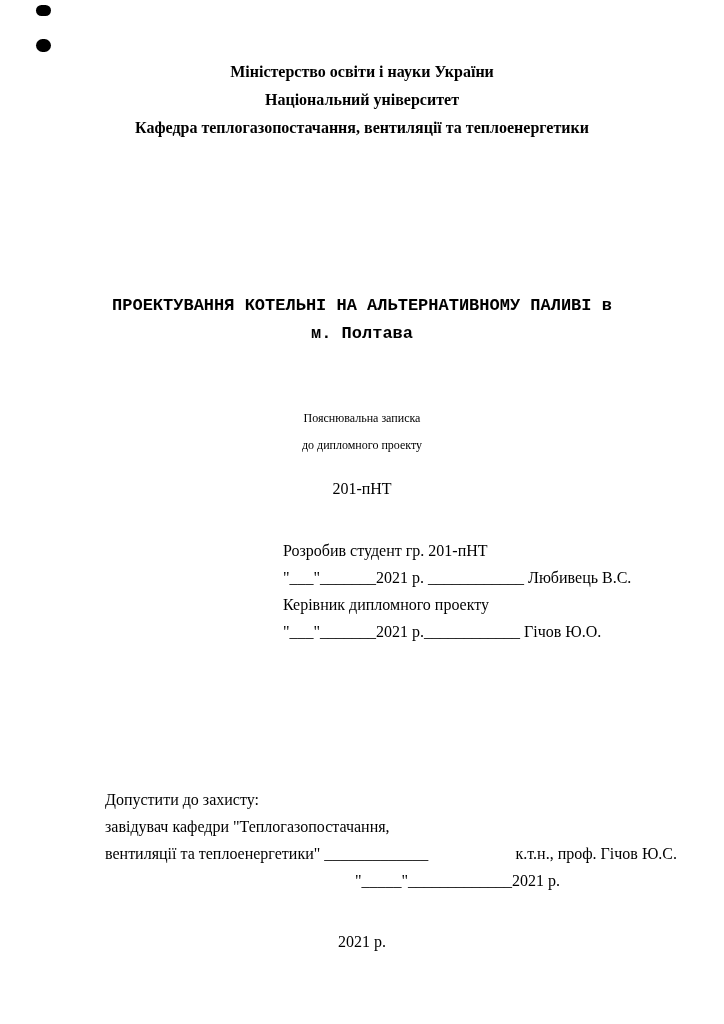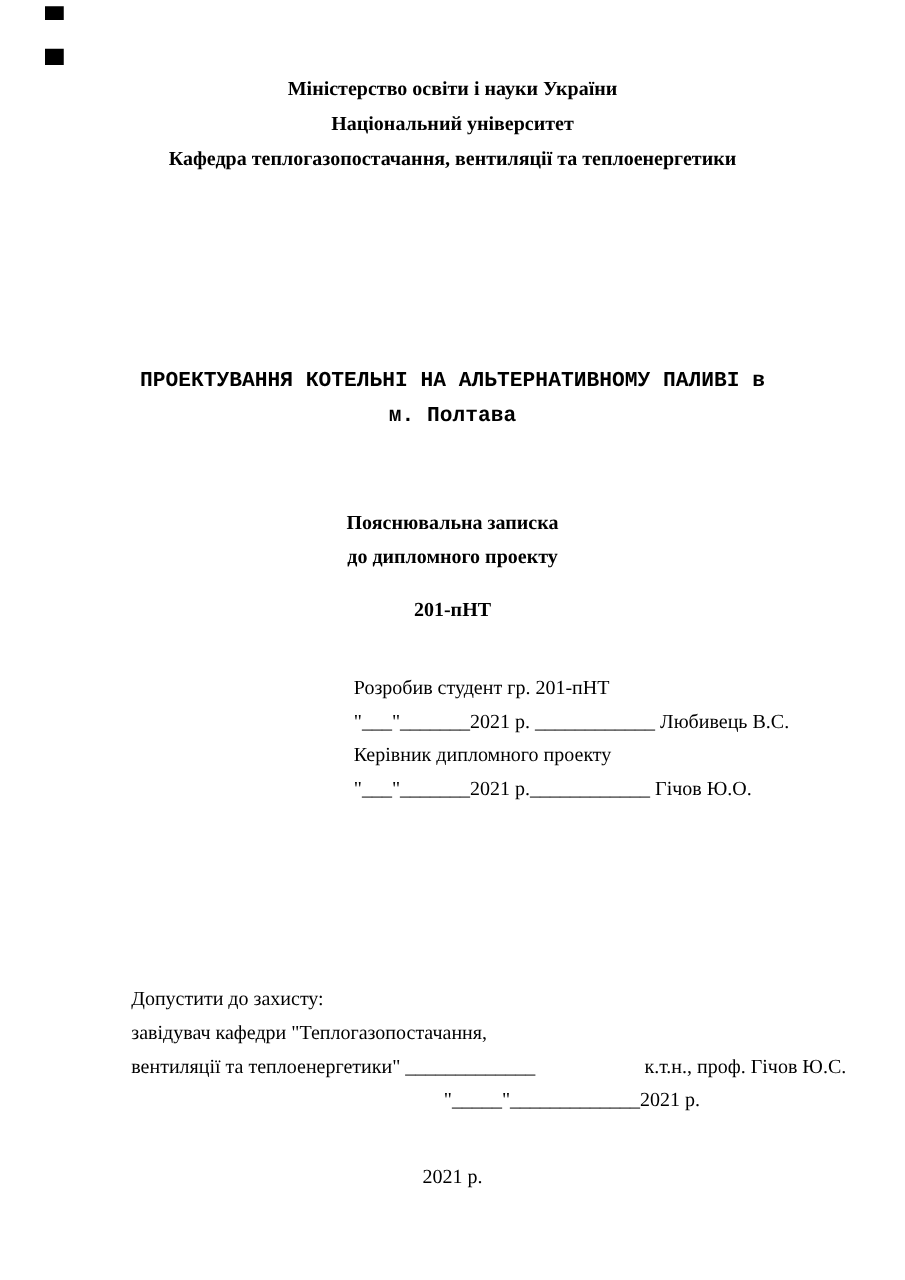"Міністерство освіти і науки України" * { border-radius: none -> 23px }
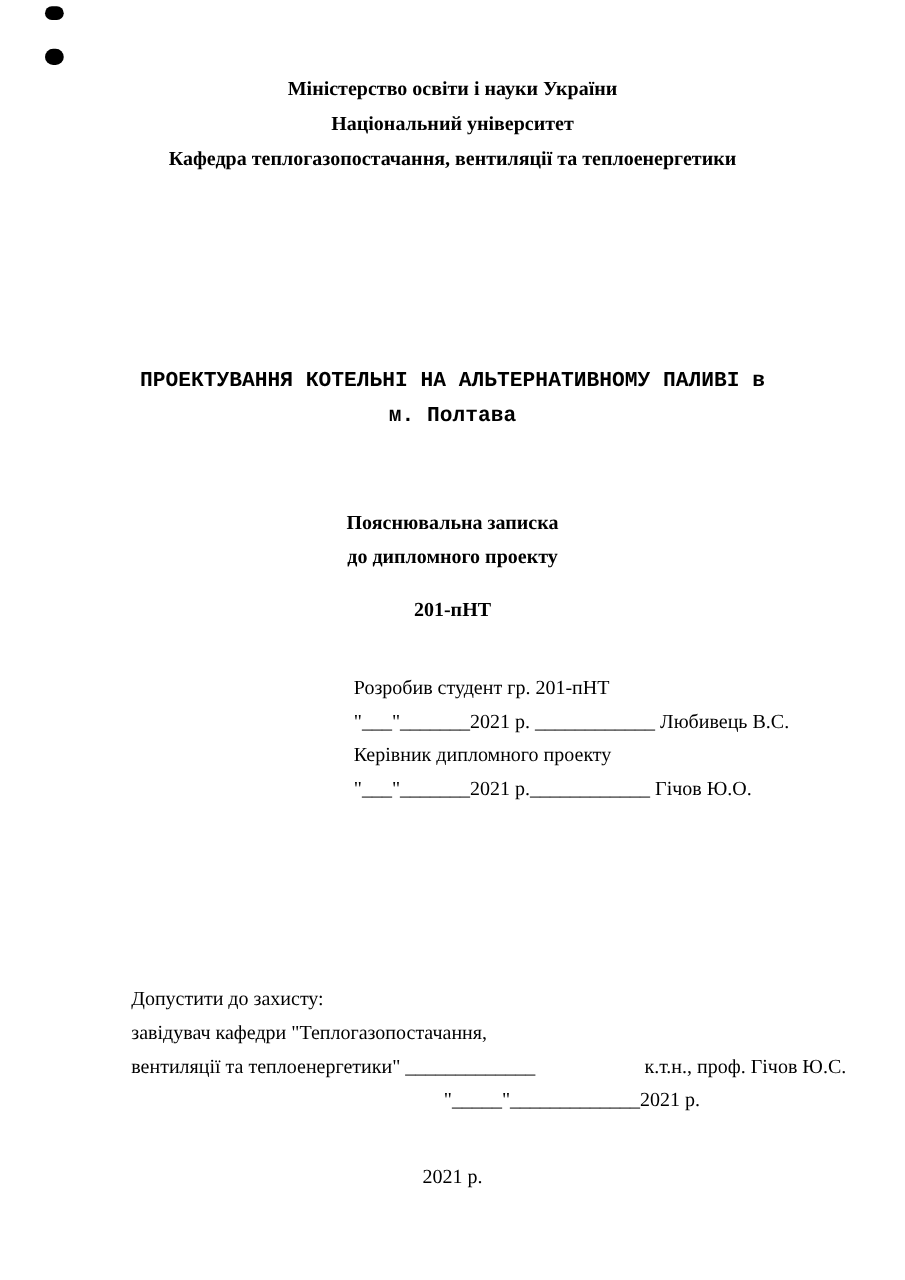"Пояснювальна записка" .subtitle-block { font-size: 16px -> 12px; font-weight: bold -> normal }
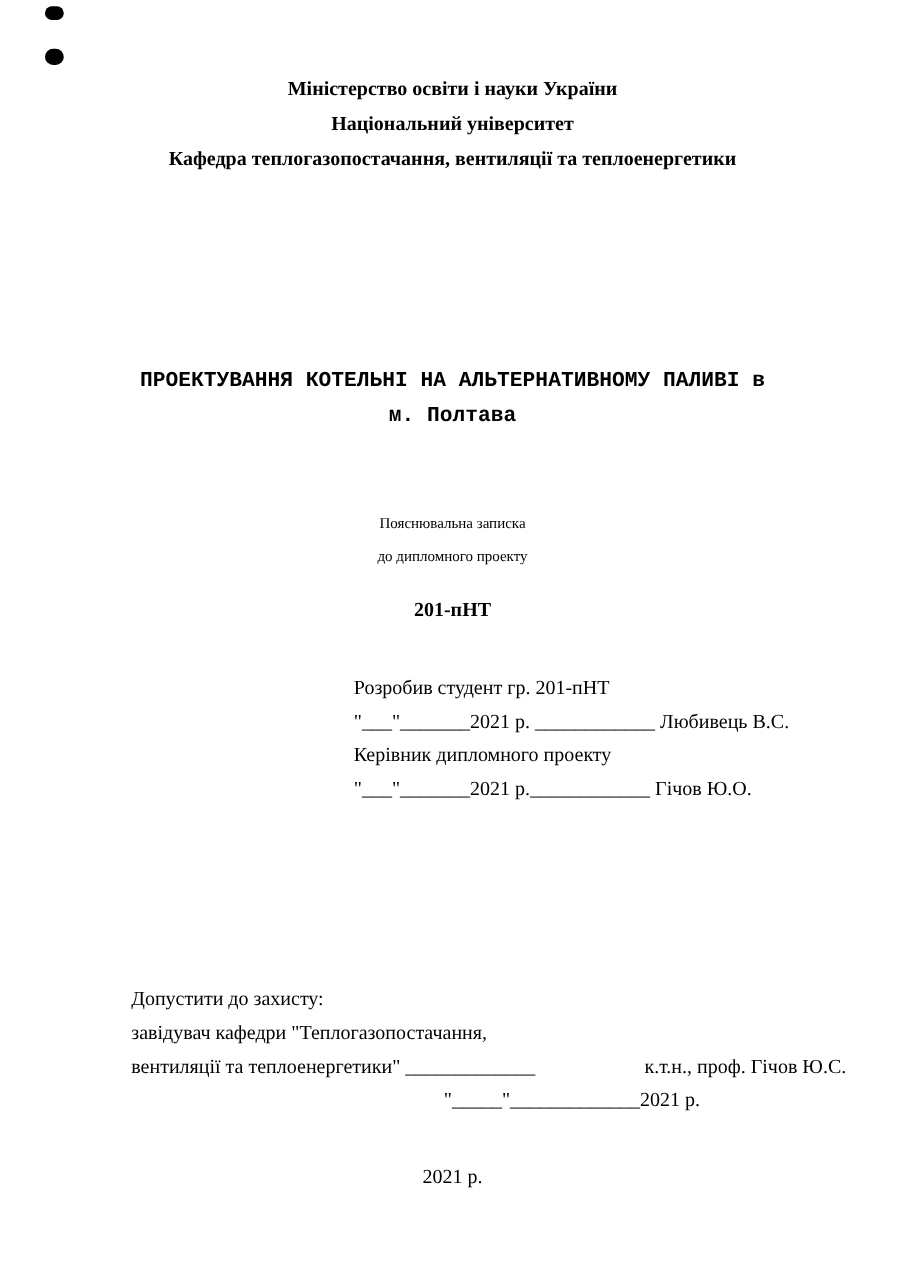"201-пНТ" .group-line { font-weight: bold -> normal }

--

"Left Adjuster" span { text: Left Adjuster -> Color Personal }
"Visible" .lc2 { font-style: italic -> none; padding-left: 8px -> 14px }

==

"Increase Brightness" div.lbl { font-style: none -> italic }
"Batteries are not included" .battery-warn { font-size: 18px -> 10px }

= Problem to work on =
Lines in the data that hold "style" must be located and copied.

= Response box =
"Visible" .lc2 { font-style: italic -> none; padding-left: 8px -> 14px }
"Increase Brightness" div.lbl { font-style: none -> italic }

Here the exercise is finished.